SERENADE
SEASON IIBAB I
Satu ruas kehidupan telah mencapai babak baru. Lembaran yang usang telah berlalu. Tergores tinta di buku dengan nafas menderu. Menelan pahitnya sesuatu yang bernama rindu. Lewat semilir angin yang menerbangkan senandung pilu.
Sebuah sepeda terkayuh penuh semangat. Seseorang menaikinya demi mengawali hari yang hangat. Ketika sinar mentari kian menguat. Sebelum itu terjadi satu tugas harus segera ia selesaikan cepat-cepat.
“Pagi Nyonya Jung!!”
Teriakan lantang itu mewakili kekuatan dari dalam jiwanya yang mencapai batas. Melewati beberapa perumahan. Meletakkan kotak-kotak susu di tempat yang sudah di sediakan. Berkeliling ke beberapa kompleks dan mengantar semua pesanan susu segar tepat waktu sebelum siang menjelang.
Menjadi tukang pengantar susu di pagi hari, di sambung dengan pengantar koran ke beberapa instansi dan perumahan. Kegiatannya sangat padat dalam satu hari. Karena dia adalah orang yang harus selalu mengisi ruang kosong di hati. Dengan menyibukkan diri mungkin itu hal terbaik.
“Vi, besok bawa dua kotak, anak ku akan datang dari seoul dan dia sangat menyukai susu,” Ucap salah satu pelanggannya dari balik pagar rumah.
“Baiklah Nyonya Jung, termakasih untuk pesanannya,”
Senyum itu merekah, sembari mencatat pesanan di sebuah notes kecil yang selalu ada di saku jaketnya. Topi cap yang ia kenakan tidak menjadi penghalang, pancaran ceria senyum di wajahnya.
“Vi!

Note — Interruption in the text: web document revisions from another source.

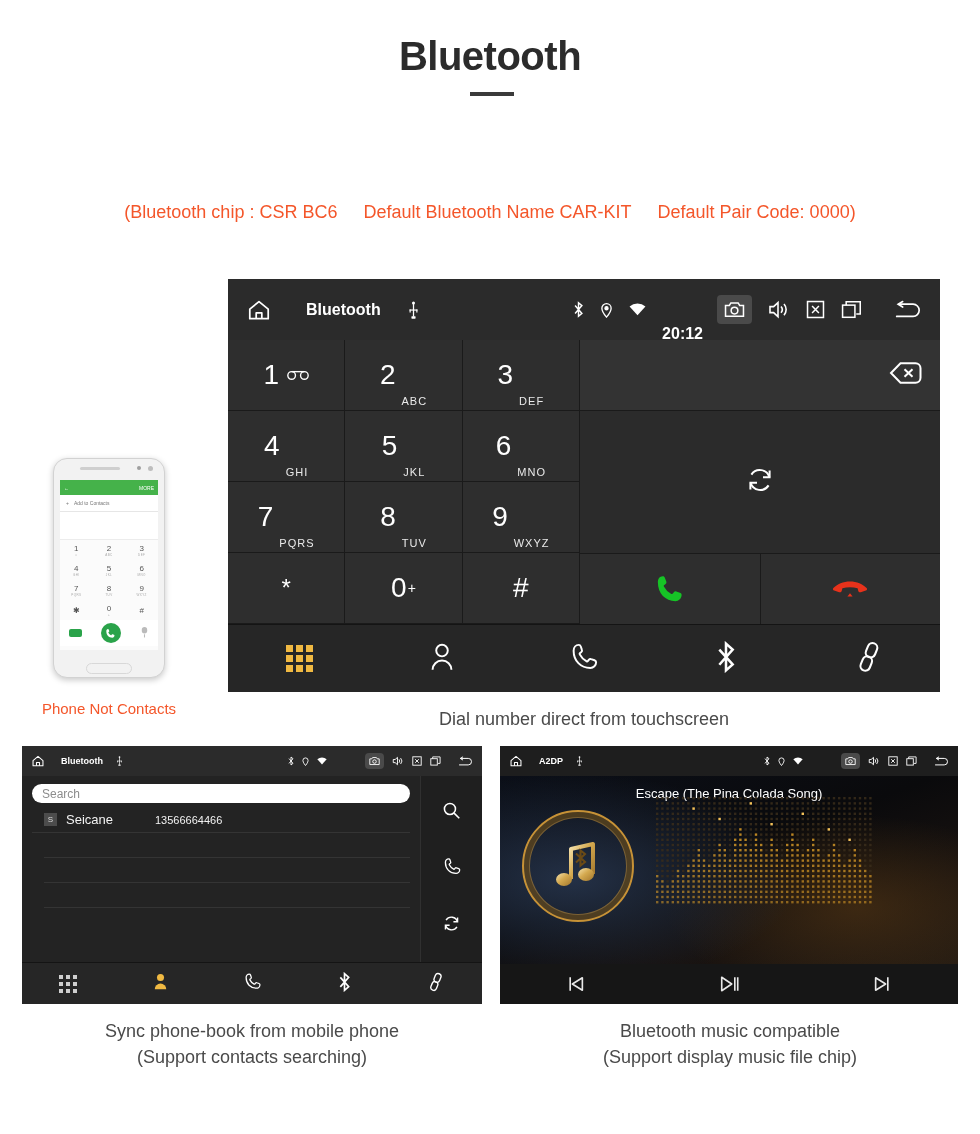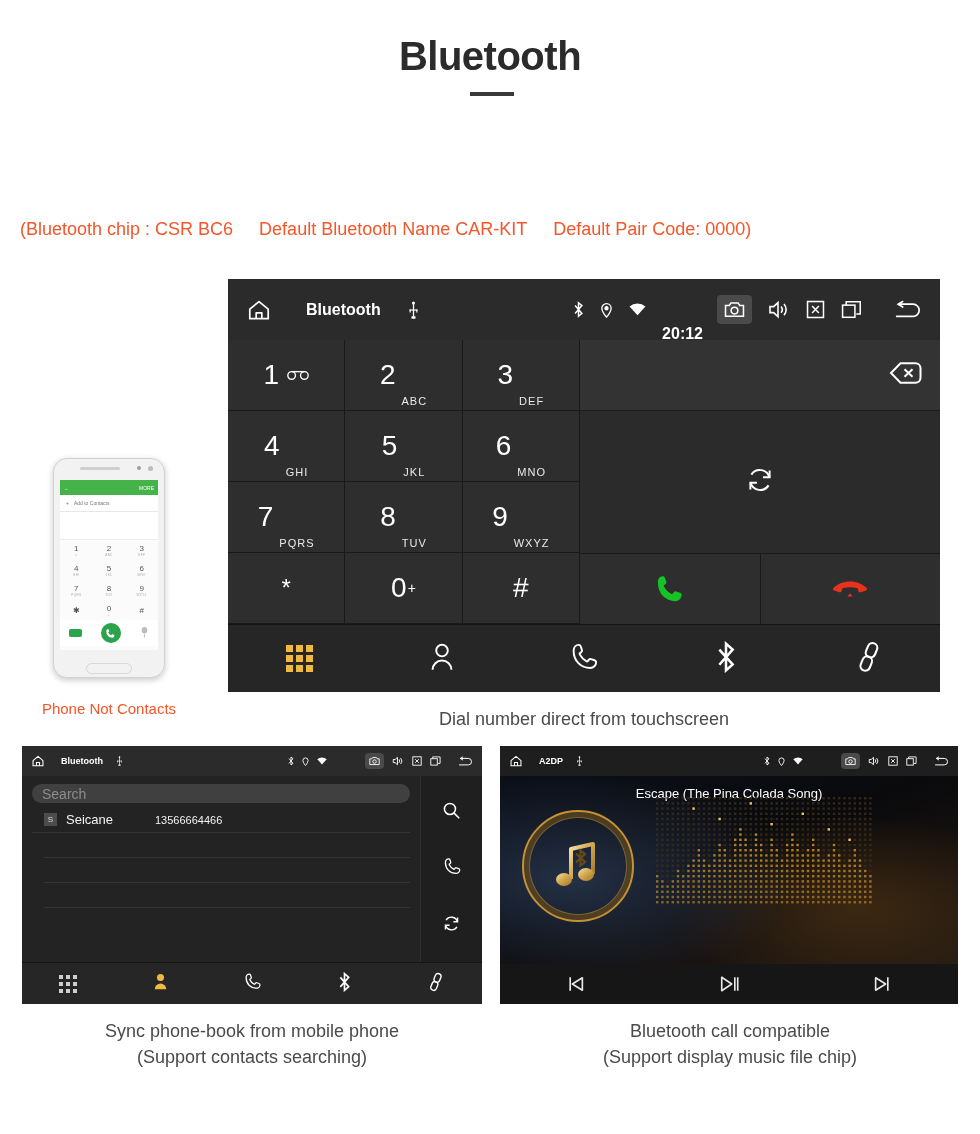"(Bluetooth chip : CSR BC6" .specs { margin-top: 17px -> none; text-align: left -> center }
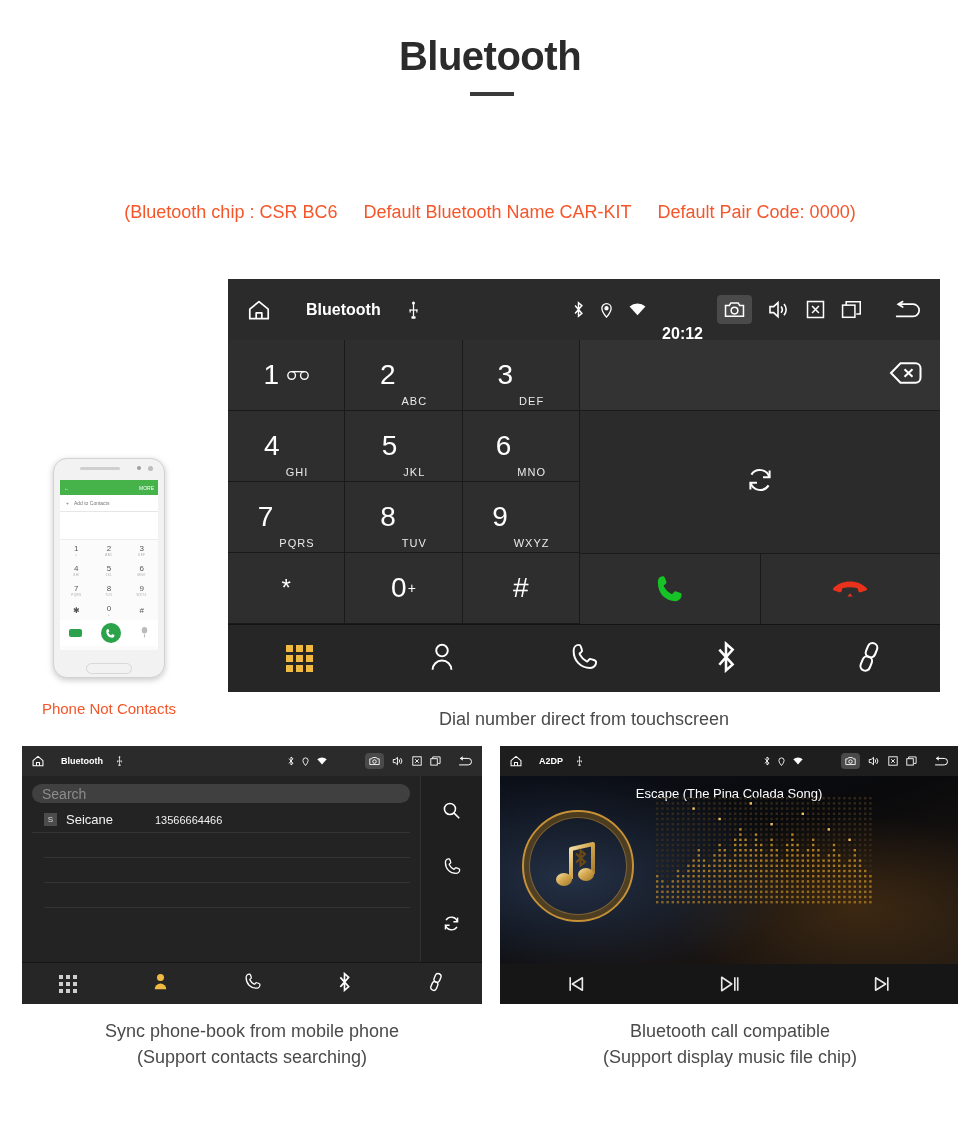"Search" .ct-search { background: #404040 -> #ffffff; font-size: 14px -> 12px }
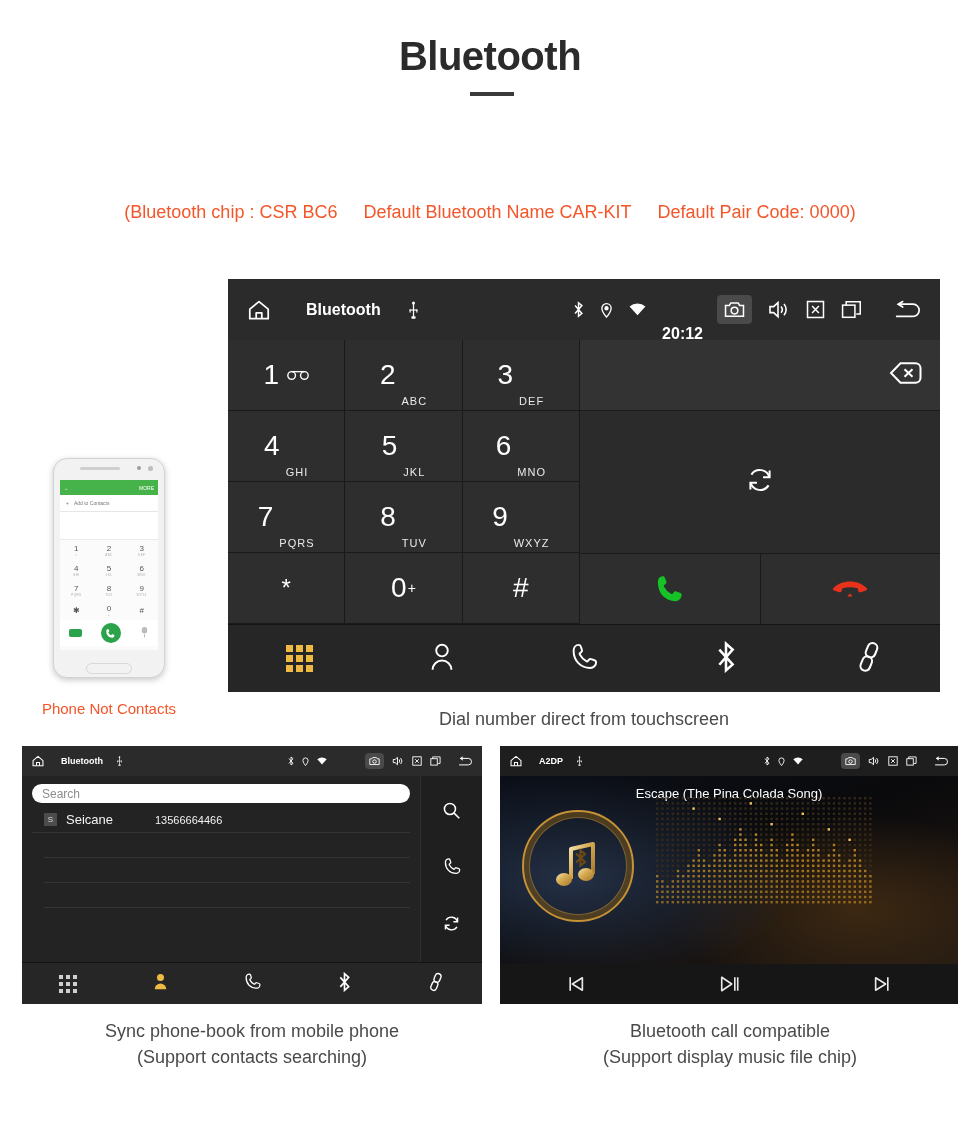"Bluetooth call compatible" div { text: call -> music }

Apa kau bisa membantuku?” Teriak suara lain dari seberang jalan.
Sosok pemuda bernama Vi menoleh seketika. Terlihat sosok nenek yang renta berdiri di pinggir jalan. Ia pun turun segera dari sepeda. Lalu berlari menghampiri si nenek yang menunggunya.
“Ada yang bisa ku bantu nek?” Ia bertanya dengan ramah kepada yang lebih tua.
“Saluran air di rumah ku sepertinya tersumbat sesuatu, kamar mandi jadi banjir, aku takut tenggelam,” Keluh sang nenek, memegang erat tangan pemuda itu.
“Coba ku lihat dulu ya nek,”
Tanpa menunggu lama, si nenek menarik masuk lengan Vi. Sepeda teronggok begitu saja di seberang jalan. Untung semua pesanan susu telah ia antarkan. Tidak ada tugas yang menumpuk belakangan.
Hunian ini sangat nyaman. Untuk ukuran sosok renta yang butuh ketenangan, rumah menjadi tempat yang menyenangkan. Nenek ini tinggal bersama satu cucunya yang sudah beranjak dewasa. Namun sang cucu harus berangkat kerja pagi-pagi buta. Jadilah sekarang si nenek sendirian di rumah.
“Rumah nenek tidak akan tenggelam hanya karena saluran air tersumbat,” Ucap Vi selepas ia menanggalkan jaket dan melepas topinya.
Ia bergegas menuju ke kamar mandi yang telah nenek tunjukkan. Memang benar air sudah menggenang semata kaki di dalam sana. Dan akan meluber kemana-mana jika tidak segera di perbaiki salurannya.
Vi segera menemukan sumber masalah. Ia menjadi geli sendiri dan sebisa mungkin menahan tawanya. Lubang yang seharusnya menjadi jalan air buangan keluar terhalang oleh sesuatu berwarna merah muda. Dan ketika benda itu tercabut, air genanganpun berangsur surut.
“Nenek, dimana biasanya meletakkan pakaian kotor?” Tanya Vi dan ia masih menggenggam sesuatu berwarna merah muda si tersangka utama tersumbatnya saluran air.
Karena itu adalah kain, dan sepertinya masih akan di pakai, ia letakkan benda penyumbat itu di tumpukkan pakaian kotor. Merasa lucu karena apa yang ia temukan di saluran air tidak seharusnya ia lihat apalagi ia sentuh. Karena itu benda pribadi milik seorang anak gadis, celana dalam.